AB: How long did it take you to write the memoir? What was the most challenging aspect of talking about your life?

GC: It took not quite a year from first my scratchings to the fourth proofing and production time. I kept criticizing my writing, not my life. That I could not change—but I knew I could not reach lyricism with the form I’d chosen, which was reportage. There are some nice moments in it, I’m sure, but being a practicing poetry person, the prose seems to like wearing a suit of armor while trying to fly. The chapter (three) about birthing my daughter Angel, under great duress and negative conditions, made me cry. I got acquainted with my PTSD kept so nicely undercover all these years.

AB: Throughout the book, you talk about breaking through boundaries in the arts, especially related to women’s roles. Can you describe the first boundary you crossed? Perhaps when you got the DC Arts Commission Grant?

GC: AR Ammons (winner of the National Book Award in 1973 and 1993) said “If you are nothing you can say and do anything.” He even misspelled “do” to make his point.

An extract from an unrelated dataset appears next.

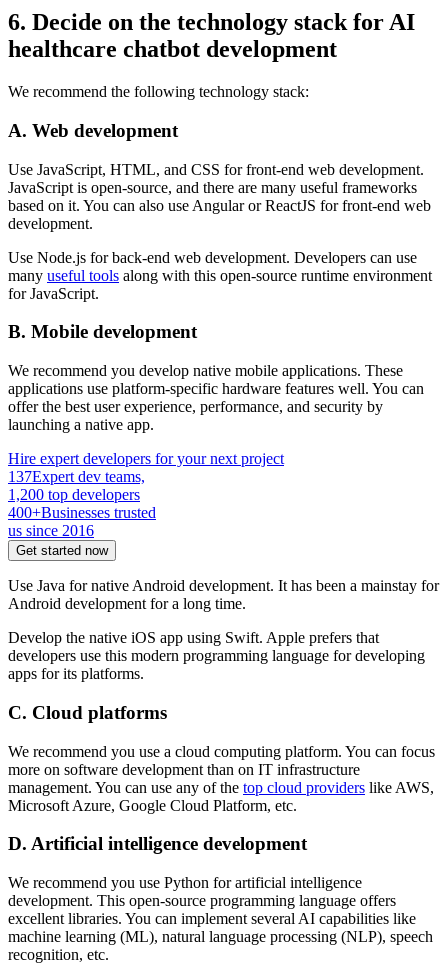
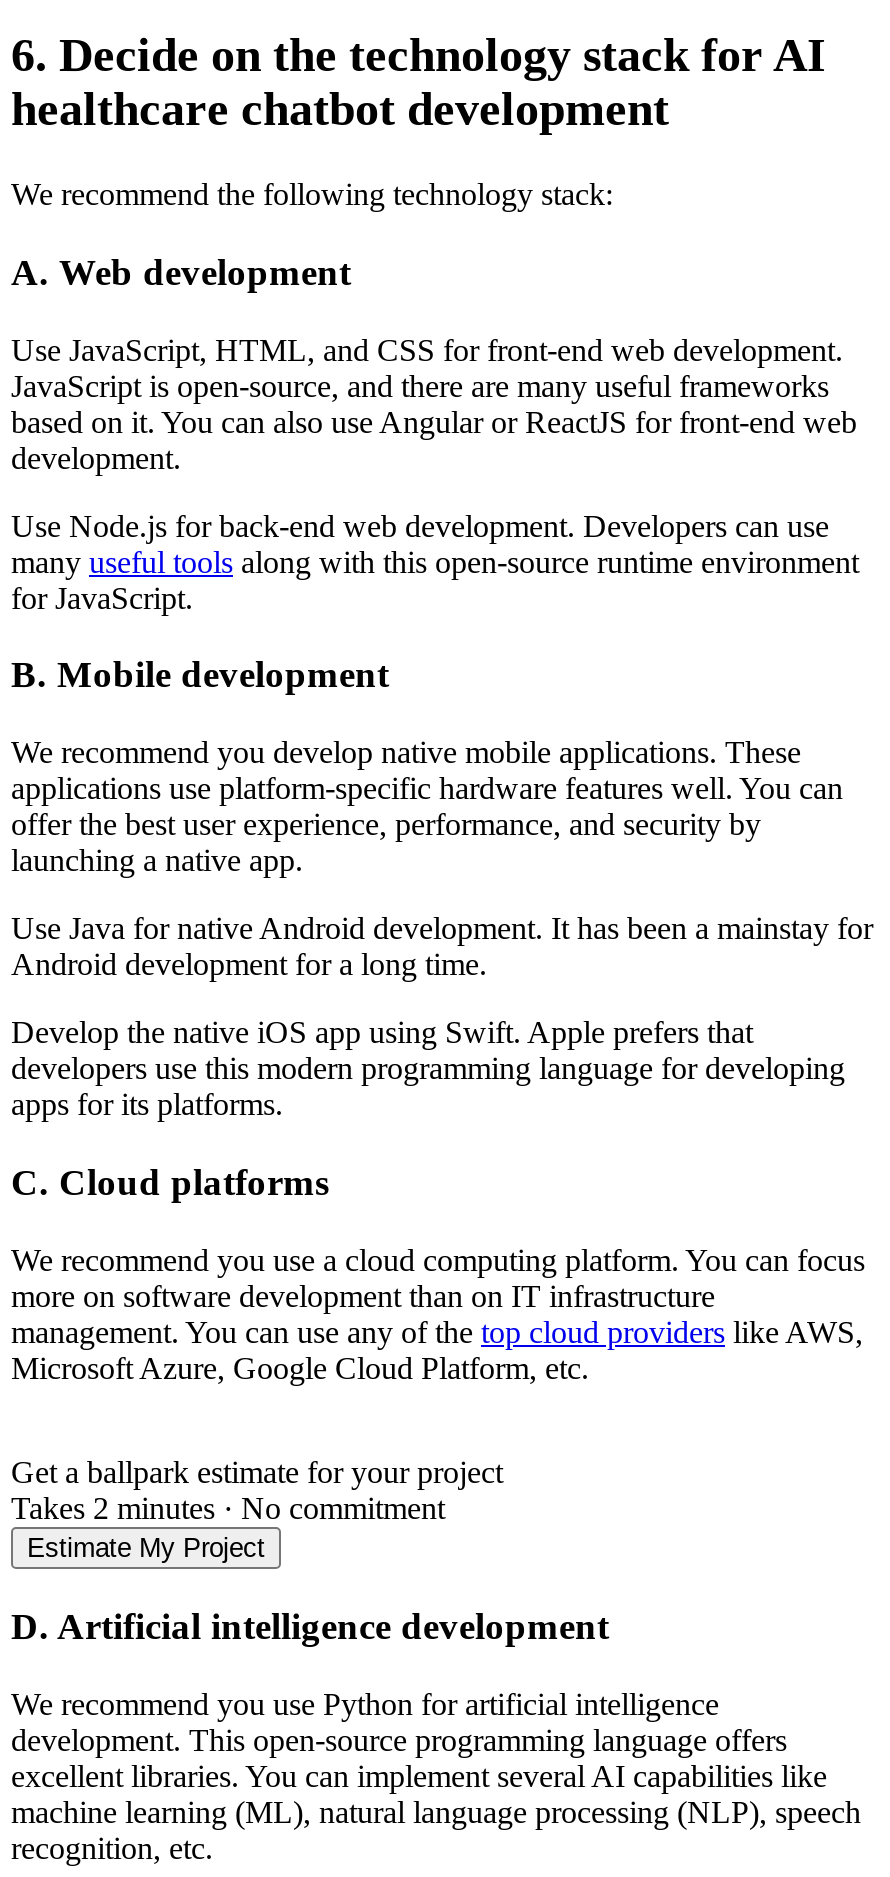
[8,450,284,558] Hire expert developers for your next project | 137Expert dev teams, | 1,200 top developers | 400+Businesses trusted | us since 2016 | Get started now -> none
moved [8,577,439,814] -> [11,911,873,1384]: Use Java for native Android development. It has been a mainstay for | Android development for a long time. | Develop the native iOS app using Swift. Apple prefers that | ... | management. You can use any of the top cloud providers like AWS, | Microsoft Azure, Google Cloud Platform, etc.
none -> [11,1454,503,1562] Get a ballpark estimate for your project | Takes 2 minutes · No commitment | Estimate My Project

So I knew, in 1966, that I was below everyone’s radar, and I had Ammons’ credentials. I learned that the DC Commission said it supported artists, so I wrote to them: I NEED SUPPORT. Ken and I had four children, and I was not working at a job, so I felt guilty spending money trying to mail my daily poems and plays out. The Arts Commission surprisingly invited me to tell my story. And I got $200. From that day forward, they set up a mechanism for funding artists. But I bought a maxi coat with the money. I figured they’d certainly want me to look like an artist instead of a homemaker.

AB: You grew up in Trenton, New Jersey, and then married your high school sweetheart, Kenneth Flynn. You and Ken lived all over the United States as a result of Ken’s Navy service. You also raised four daughters and became an acclaimed poet, playwright, and radio host. Were there any cultural myths that shaped your early years? Your years as a Navy wife?   What myths were you determined to challenge?

GC: Remember that I grew up in the 1930’s, and movies ruled our lives in the 1940’s, and beyond. The idea that someone could make up a story, and make us believe—it enchanted my imagination. I wrote to all the movie stars. I wanted to get backstage and see how it felt to tell a story.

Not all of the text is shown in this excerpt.